Works by Raha Raissnia are included in the group show There Is a Crack in Everything in the Jewish Museum of Belgium in Brissels. It brings together more than twenty-five international artists whose practices intertwine emotion and form with questions of belonging, identity, and memory. From visible violence to imposed silences, from damages to life to the vulnerability of surrounding environments, these artists explore the human condition in its tensions as well as its possibilities, transforming these realities into imaginings of resistance, displacement, and reinvention.
The title of the exhibition, borrowed from Leonard Cohen—There’s a crack in everything, that’s how the light gets in—reminds us that every fracture carries within it both destruction and light: it suggests new ways of being in the world and relating to what surrounds us.

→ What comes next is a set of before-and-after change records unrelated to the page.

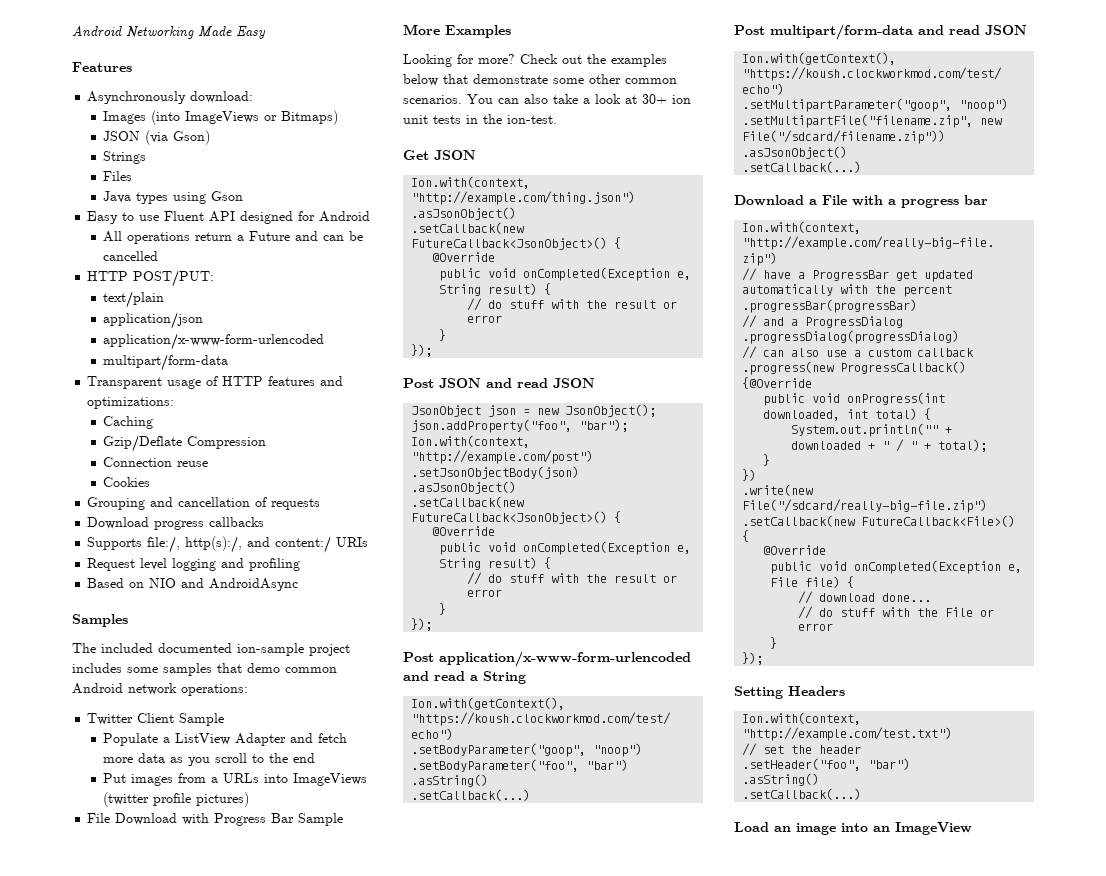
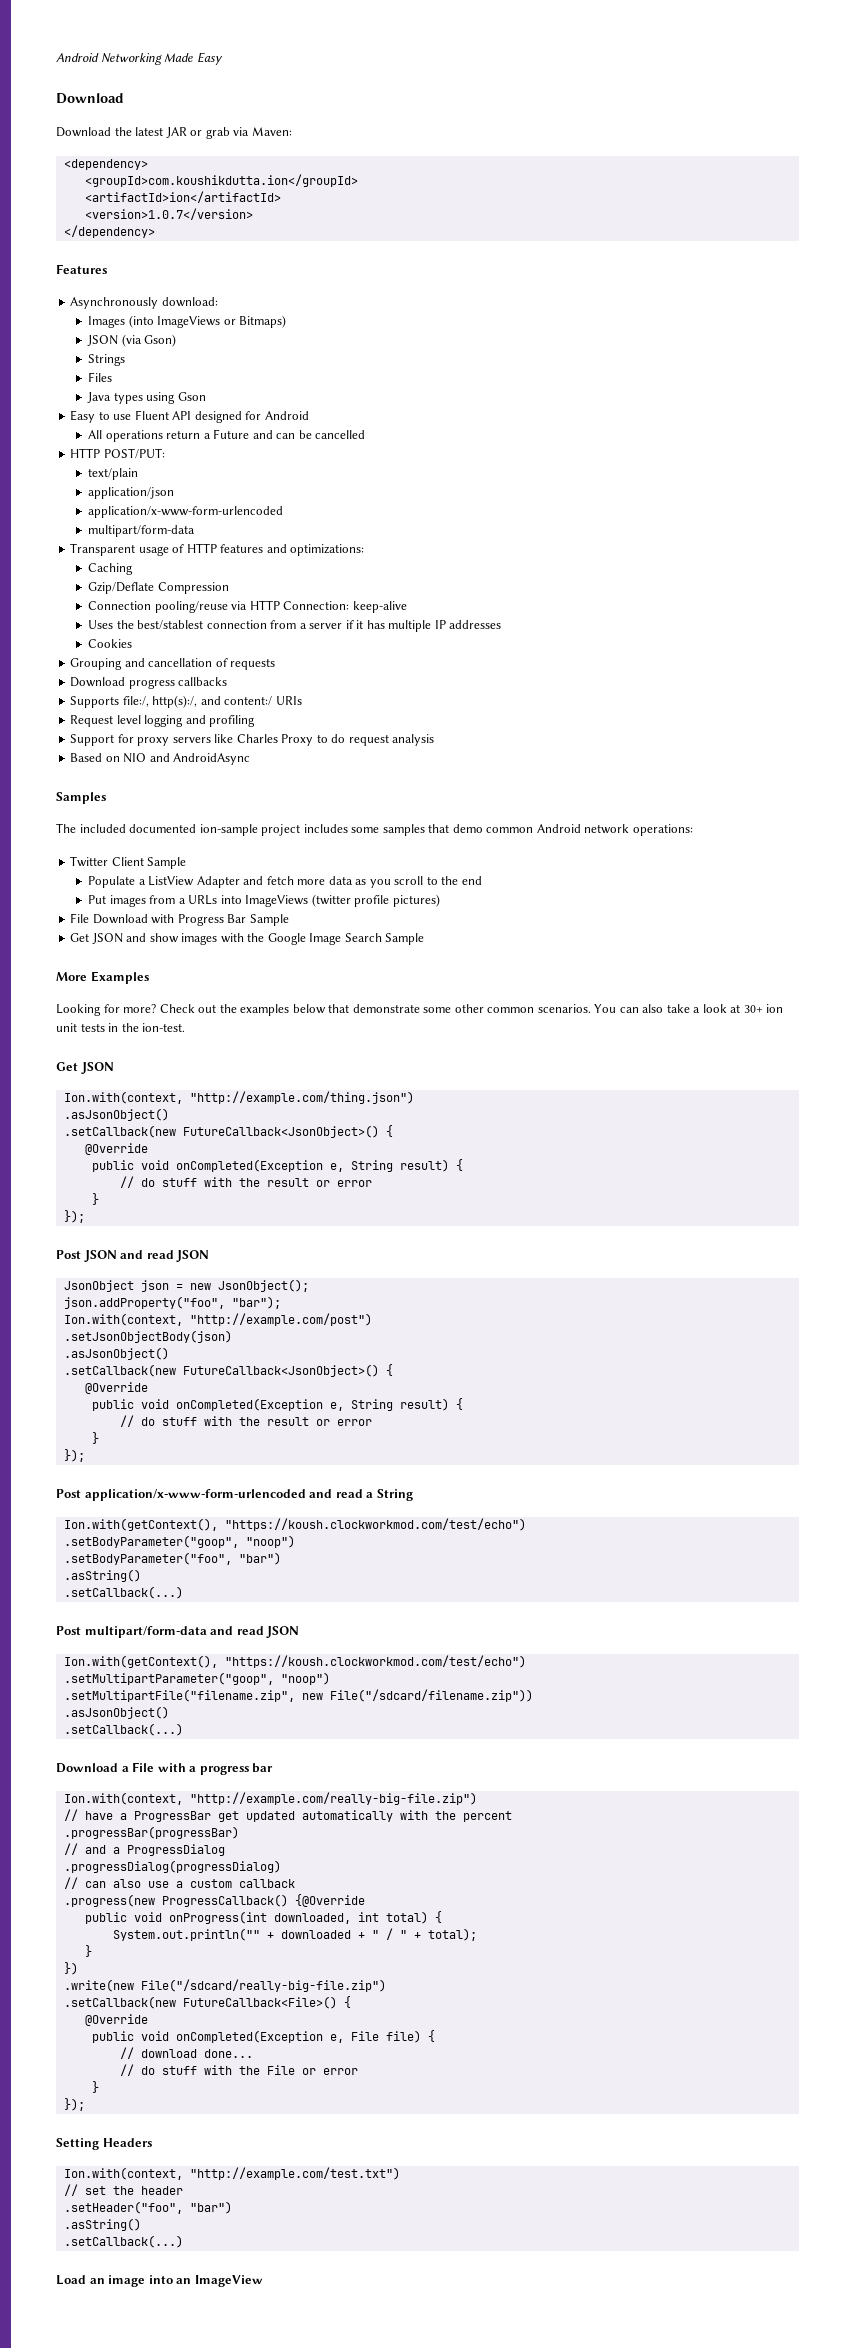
(266, 32) none -> [56,93,124,104] [56,127,292,139] [63,159,148,170] [84,174,358,187] [84,191,281,203] [84,208,253,220] [63,225,155,238] // Download // Download the latest JAR or grab via Maven: // <dependency> // <groupId>com.koushikdutta.ion</groupId> // <artifactId>ion</artifactId> // <version>1.0.7</version> // </dependency>
[177,461,209,467] reuse -> [154,600,407,613] [88,620,502,632] pooling/reuse via HTTP Connection: keep-alive // Uses the best/stablest connection from a server if it has multiple IP addresses
(301, 564) none -> [70,734,435,746] // Support for proxy servers like Charles Proxy to do request analysis
(344, 819) none -> [70,933,425,945] // Get JSON and show images with the Google Image Search Sample

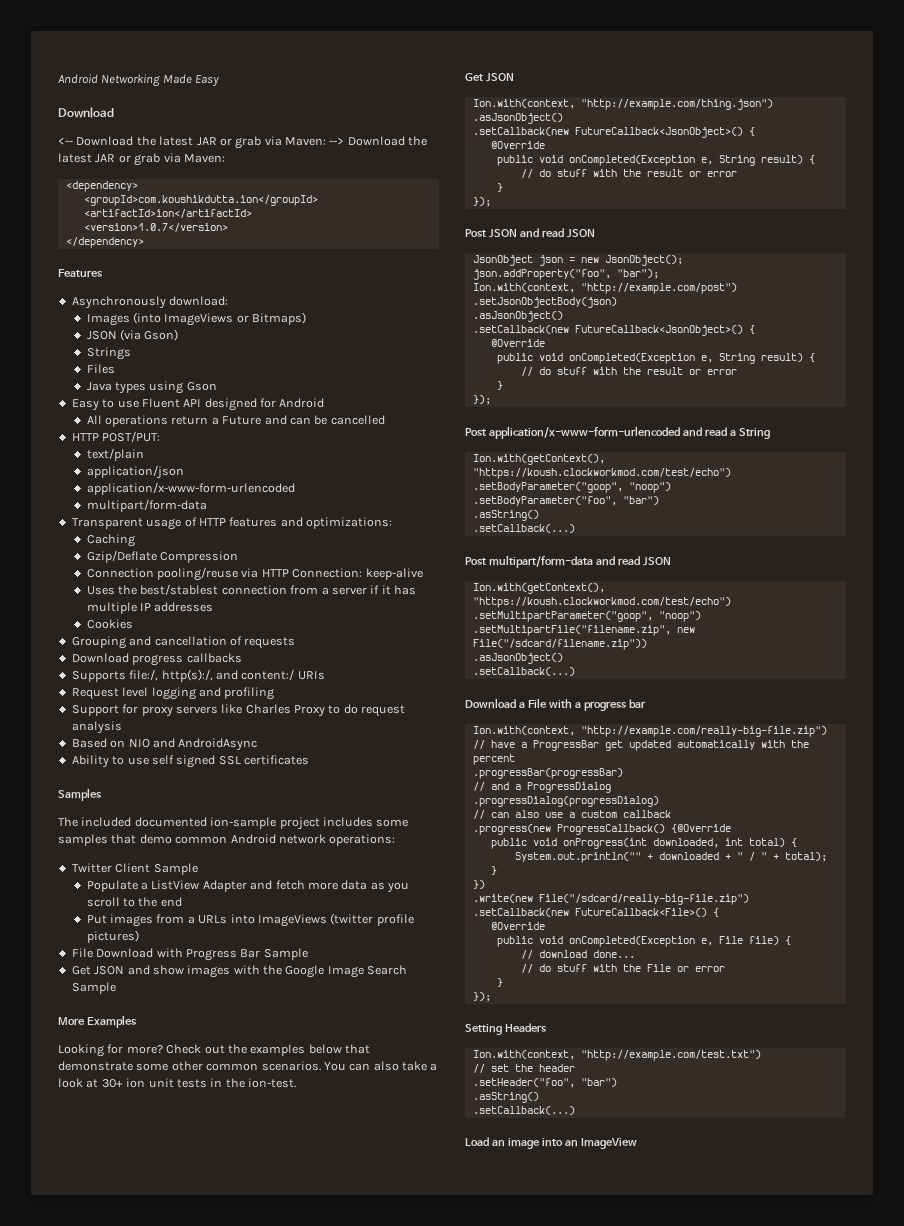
(124, 98) none -> [58,136,345,149] <-- Download the latest JAR or grab via Maven: -->
(251, 759) none -> [71,755,309,768] // Ability to use self signed SSL certificates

Raha Raissnia presents here her paintings and an immersive installation Solaria, composed of 35 mm slides combining reworked digital and analogue images. In the dark, projectors cast superimposed images that merge and fade in a continuous loop, revealing how inseparable light and shadow are. Raha Raissnia makes darkness the guiding thread of a work that explores time and perception. The black boxes, designed for each exhibition space, envelop viewers in a three-dimensional illusion. Fragmented images bring past, present, and future into collision in a blur evoking bones, X-rays, or reflections. Inspired by dystopian imaginaries, the artist uses projection to immerse viewers in a visual flow unfolding like a waking dream. The slides reveal a transformed reality, both concrete and abstract.